▸ The problem:
Return the records exactly as they appear below, omitting the pictures.

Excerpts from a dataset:
• • • •

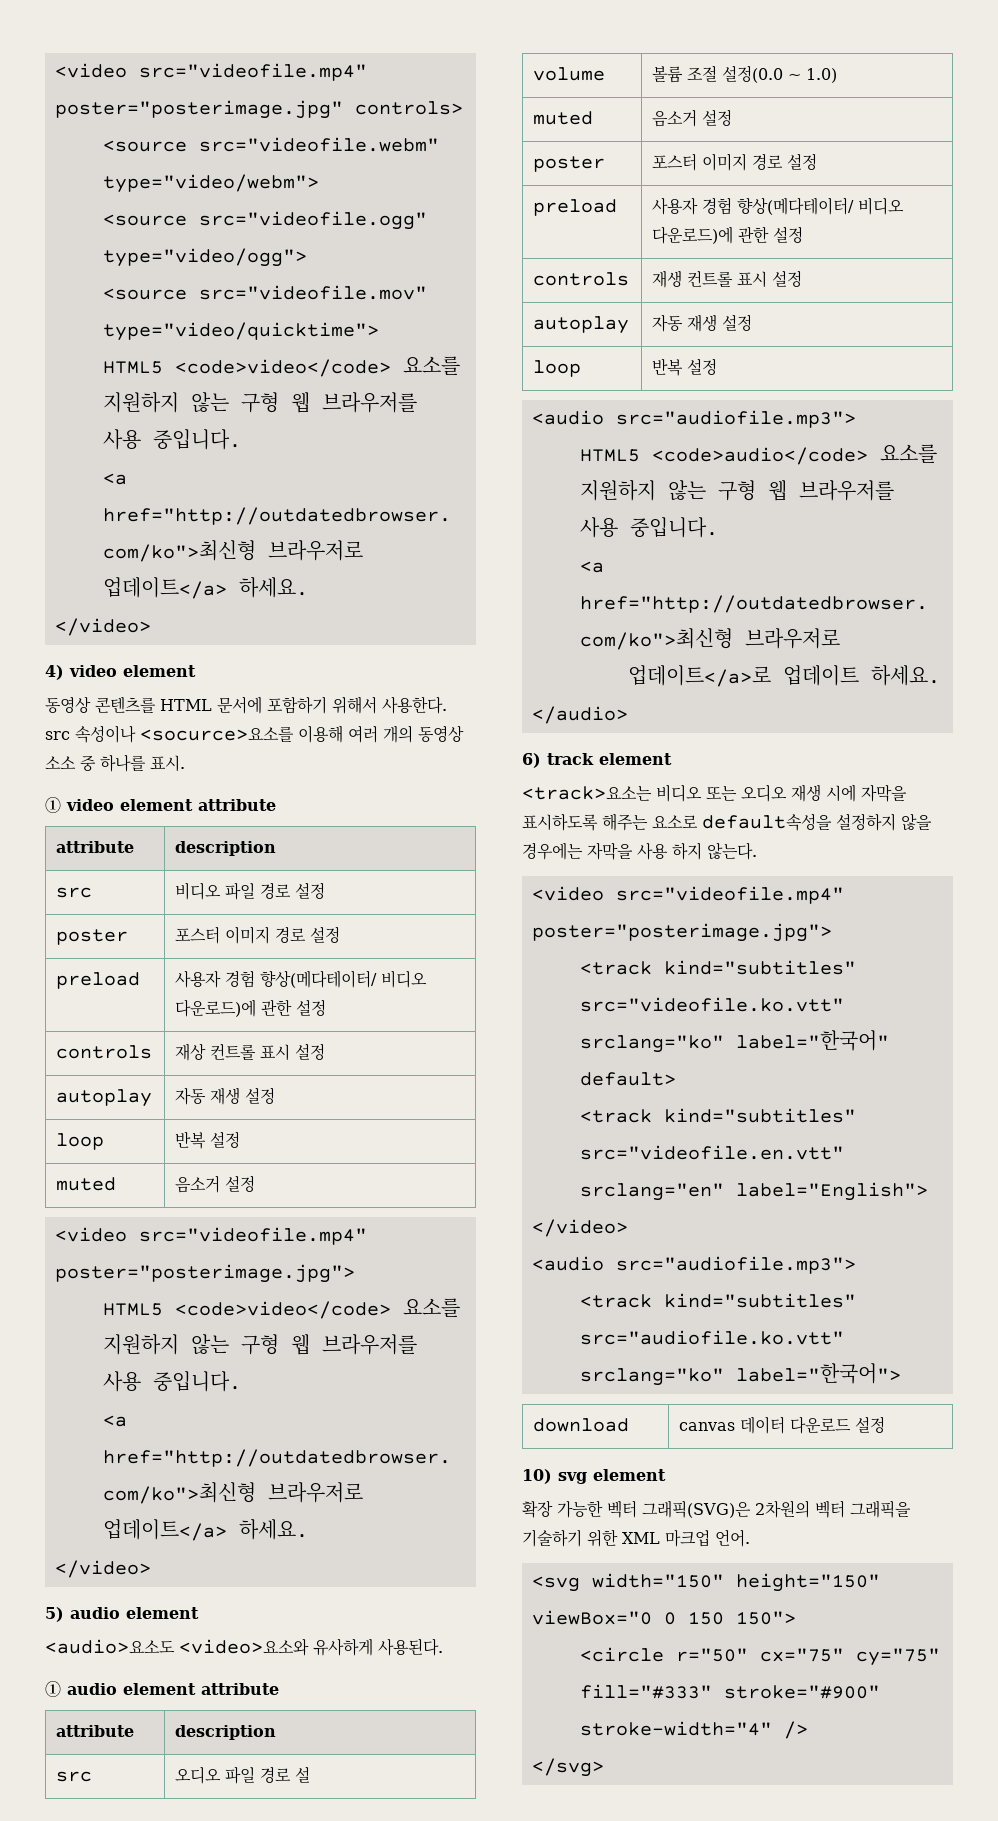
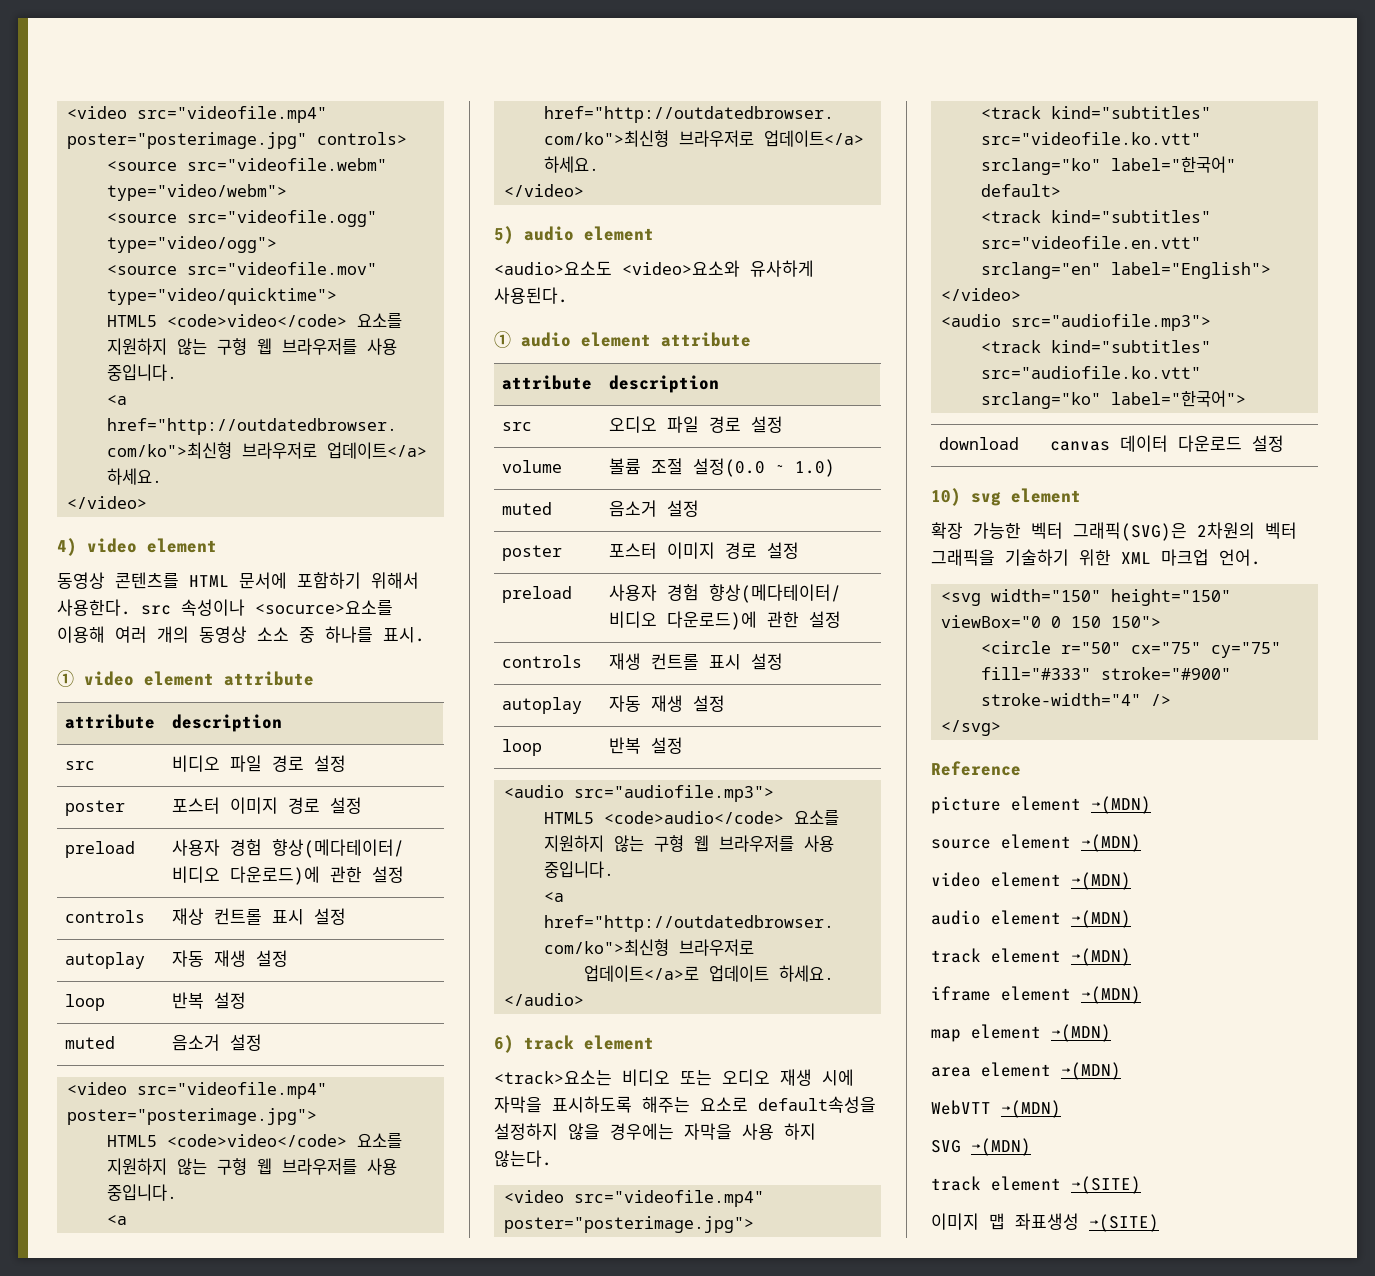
[295,1766,311,1783] 설 -> [751,416,784,433] 설정
(604, 1767) none -> [931,761,1021,776] [931,796,1151,814] [931,834,1141,852] [931,872,1131,890] [931,910,1131,928] [931,948,1131,966] [931,986,1141,1004] [931,1024,1111,1042] [931,1062,1121,1080] [931,1100,1061,1118] [931,1138,1031,1156] [931,1176,1141,1194] [931,1213,1159,1232] // Reference // picture element →(MDN) // source element →(MDN) // video element →(MDN) // audio element →(MDN) // track element →(MDN) // iframe element →(MDN) // map element →(MDN) // area element →(MDN) // WebVTT →(MDN) // SVG →(MDN) // track element →(SITE) // 이미지 맵 좌표생성 →(SITE)

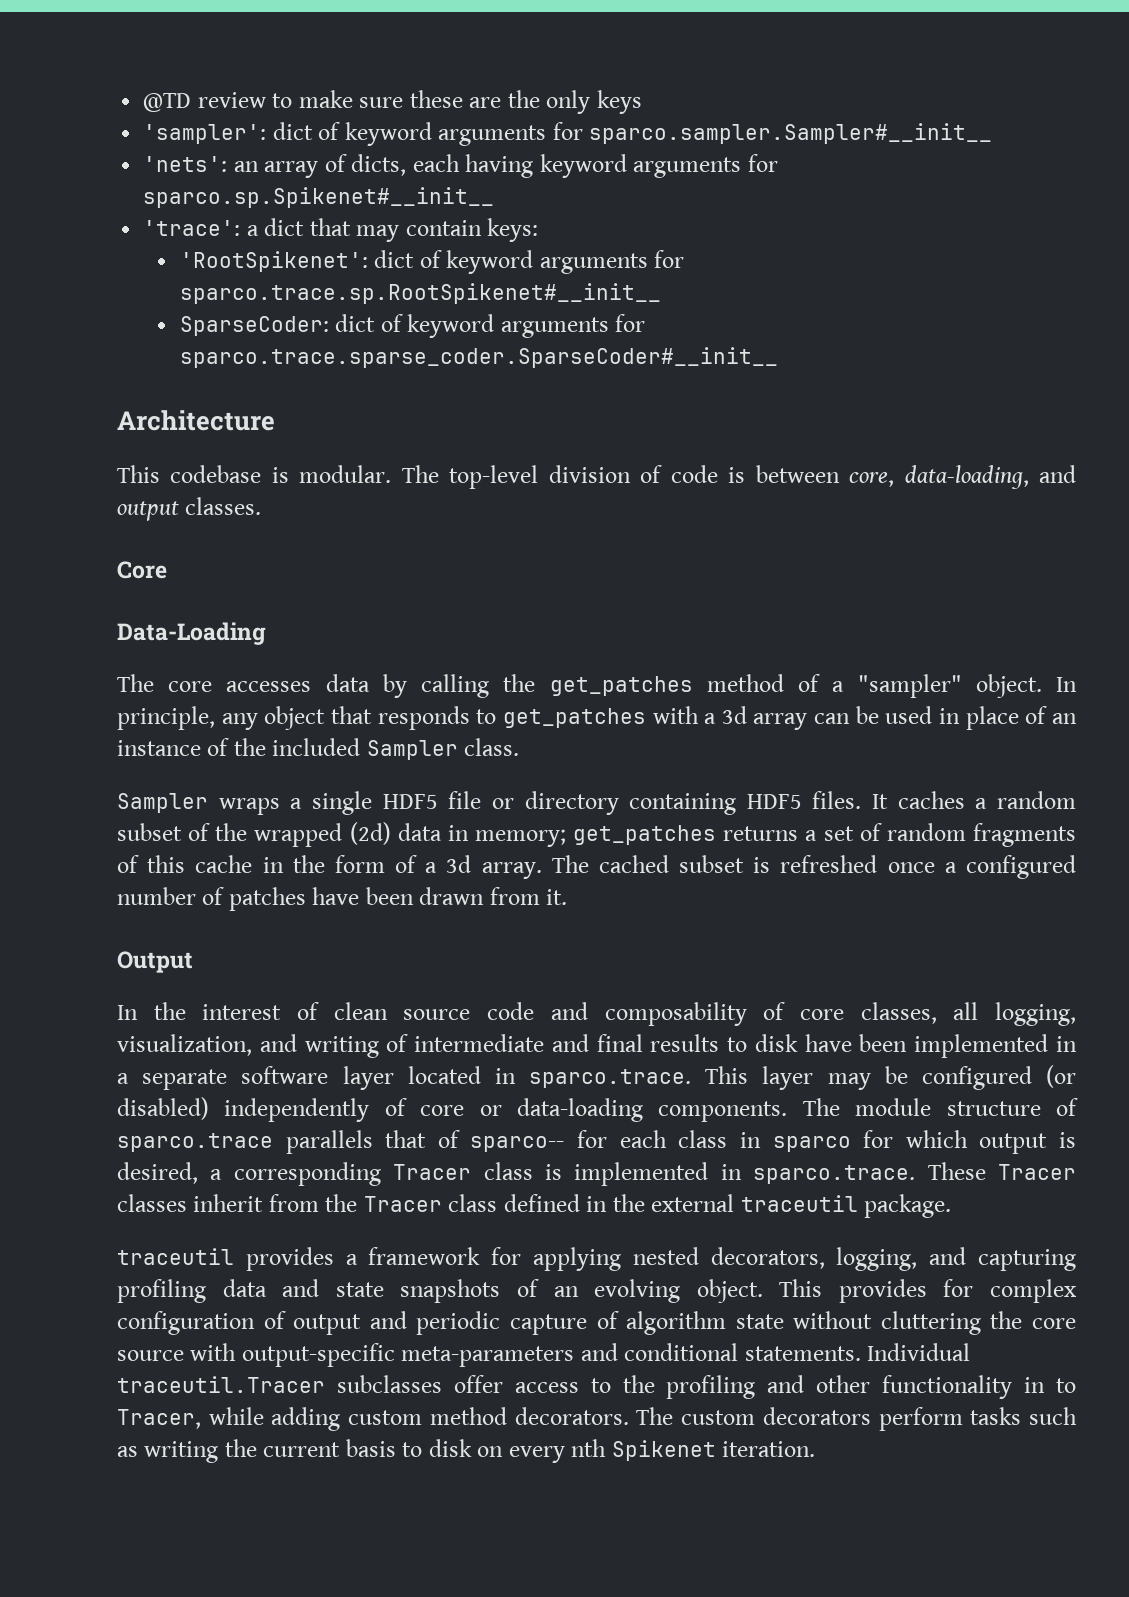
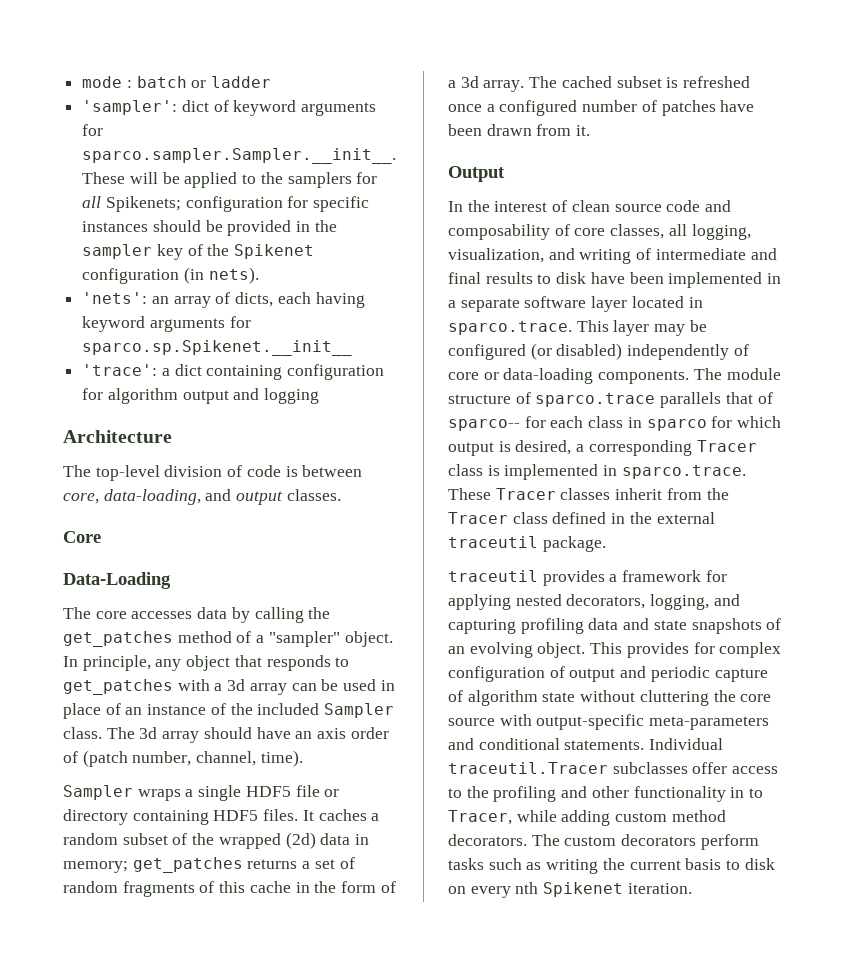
[143,90,642,114] @TD review to make sure these are the only keys -> [82,76,272,88] mode : batch or ladder
[589,123,993,144] sparco.sampler.Sampler#__init__ -> [82,148,397,164] [82,172,378,188] [82,196,370,212] [82,220,337,236] [82,244,315,260] [82,267,259,284] sparco.sampler.Sampler.__init__. These will be applied to the samplers for all Spikenets; configuration for specific instances should be provided in the sampler key of the Spikenet configuration (in nets).
[143,187,495,208] sparco.sp.Spikenet#__init__ -> [82,340,353,356] sparco.sp.Spikenet.__init__
[309,218,539,242] [179,250,685,274] [179,283,661,304] [179,314,646,338] [179,347,778,368] [117,410,275,431] [117,465,392,483] that may contain keys: // 'RootSpikenet': dict of keyword arguments for sparco.trace.sp.RootSpikenet#__init__ // SparseCoder: dict of keyword arguments for sparco.trace.sparse_coder.SparseCoder#__init__ // Architecture // This codebase is modular. -> [206,364,385,380] [82,388,320,404] [63,430,172,443] containing configuration for algorithm output and logging // Architecture //
(520, 747) none -> [106,727,389,743] [63,750,303,767] The 3d array should have an axis order of (patch number, channel, time).

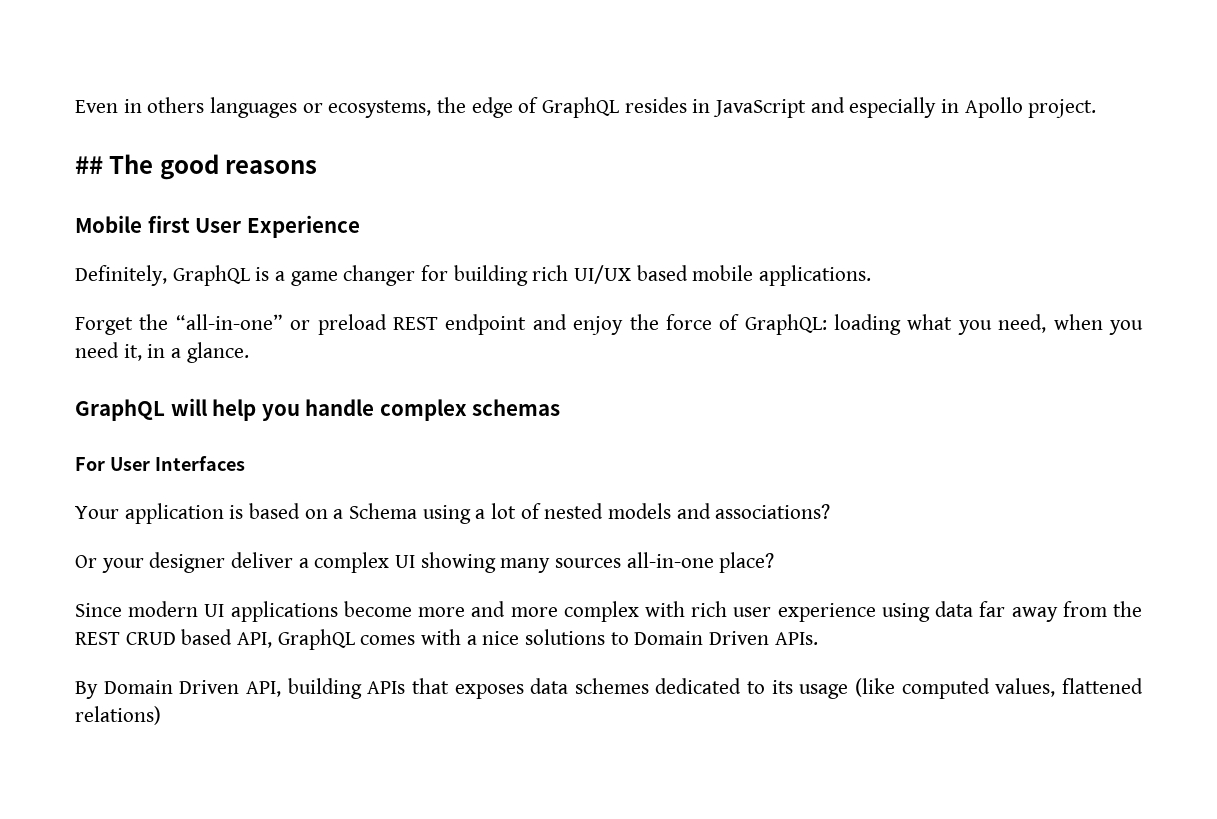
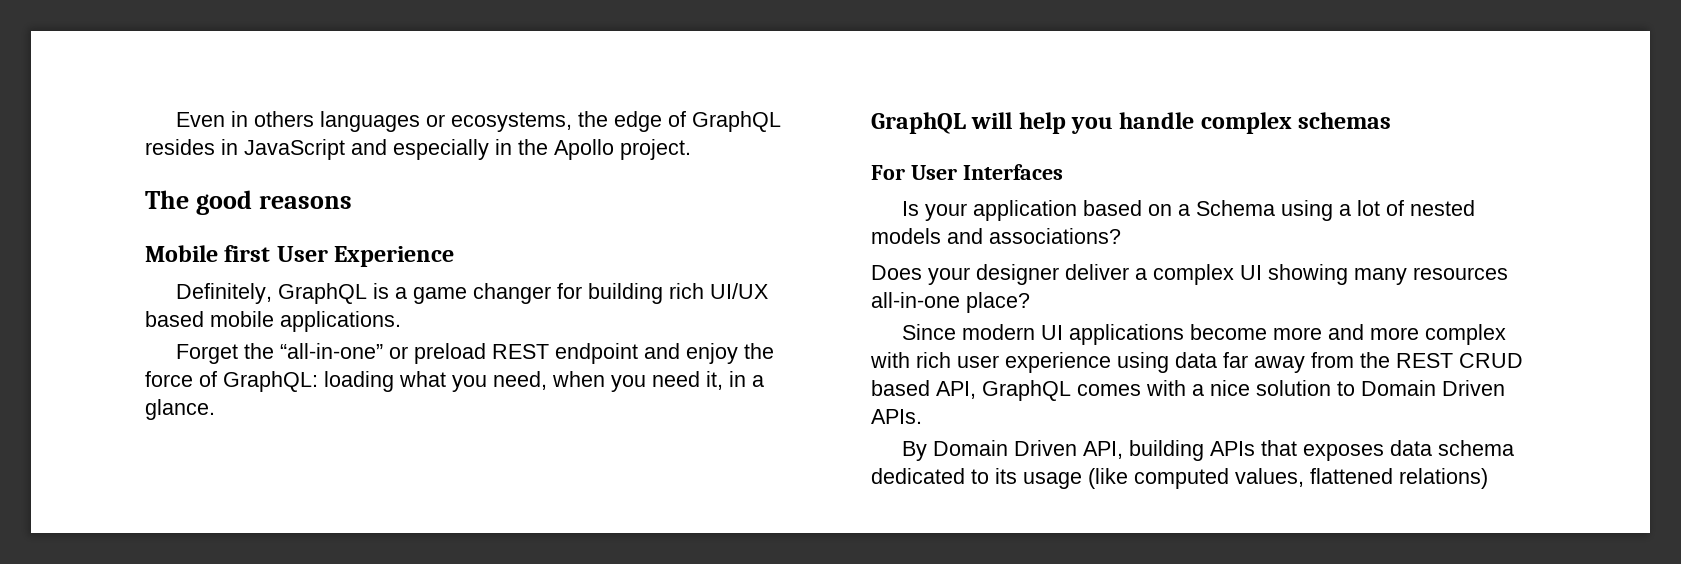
(960, 106) none -> [518,139,548,155] the
[75,156,103,174] ## -> (691, 149) none
[75,503,244,524] Your application is -> [902,200,1078,221] Is your application
[75,555,97,568] Or -> [871,265,922,280] Does
[555,558,622,568] sources -> [1413,267,1508,280] resources
[525,629,606,645] solutions -> [1256,380,1331,396] solution
[574,678,649,694] schemes -> [1438,440,1515,456] schema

• • • •

▸ Response:
[295,1766,311,1783] 설 -> [751,416,784,433] 설정
(604, 1767) none -> [931,761,1021,776] [931,796,1151,814] [931,834,1141,852] [931,872,1131,890] [931,910,1131,928] [931,948,1131,966] [931,986,1141,1004] [931,1024,1111,1042] [931,1062,1121,1080] [931,1100,1061,1118] [931,1138,1031,1156] [931,1176,1141,1194] [931,1213,1159,1232] // Reference // picture element →(MDN) // source element →(MDN) // video element →(MDN) // audio element →(MDN) // track element →(MDN) // iframe element →(MDN) // map element →(MDN) // area element →(MDN) // WebVTT →(MDN) // SVG →(MDN) // track element →(SITE) // 이미지 맵 좌표생성 →(SITE)

[143,90,642,114] @TD review to make sure these are the only keys -> [82,76,272,88] mode : batch or ladder
[589,123,993,144] sparco.sampler.Sampler#__init__ -> [82,148,397,164] [82,172,378,188] [82,196,370,212] [82,220,337,236] [82,244,315,260] [82,267,259,284] sparco.sampler.Sampler.__init__. These will be applied to the samplers for all Spikenets; configuration for specific instances should be provided in the sampler key of the Spikenet configuration (in nets).
[143,187,495,208] sparco.sp.Spikenet#__init__ -> [82,340,353,356] sparco.sp.Spikenet.__init__
[309,218,539,242] [179,250,685,274] [179,283,661,304] [179,314,646,338] [179,347,778,368] [117,410,275,431] [117,465,392,483] that may contain keys: // 'RootSpikenet': dict of keyword arguments for sparco.trace.sp.RootSpikenet#__init__ // SparseCoder: dict of keyword arguments for sparco.trace.sparse_coder.SparseCoder#__init__ // Architecture // This codebase is modular. -> [206,364,385,380] [82,388,320,404] [63,430,172,443] containing configuration for algorithm output and logging // Architecture //
(520, 747) none -> [106,727,389,743] [63,750,303,767] The 3d array should have an axis order of (patch number, channel, time).

(960, 106) none -> [518,139,548,155] the
[75,156,103,174] ## -> (691, 149) none
[75,503,244,524] Your application is -> [902,200,1078,221] Is your application
[75,555,97,568] Or -> [871,265,922,280] Does
[555,558,622,568] sources -> [1413,267,1508,280] resources
[525,629,606,645] solutions -> [1256,380,1331,396] solution
[574,678,649,694] schemes -> [1438,440,1515,456] schema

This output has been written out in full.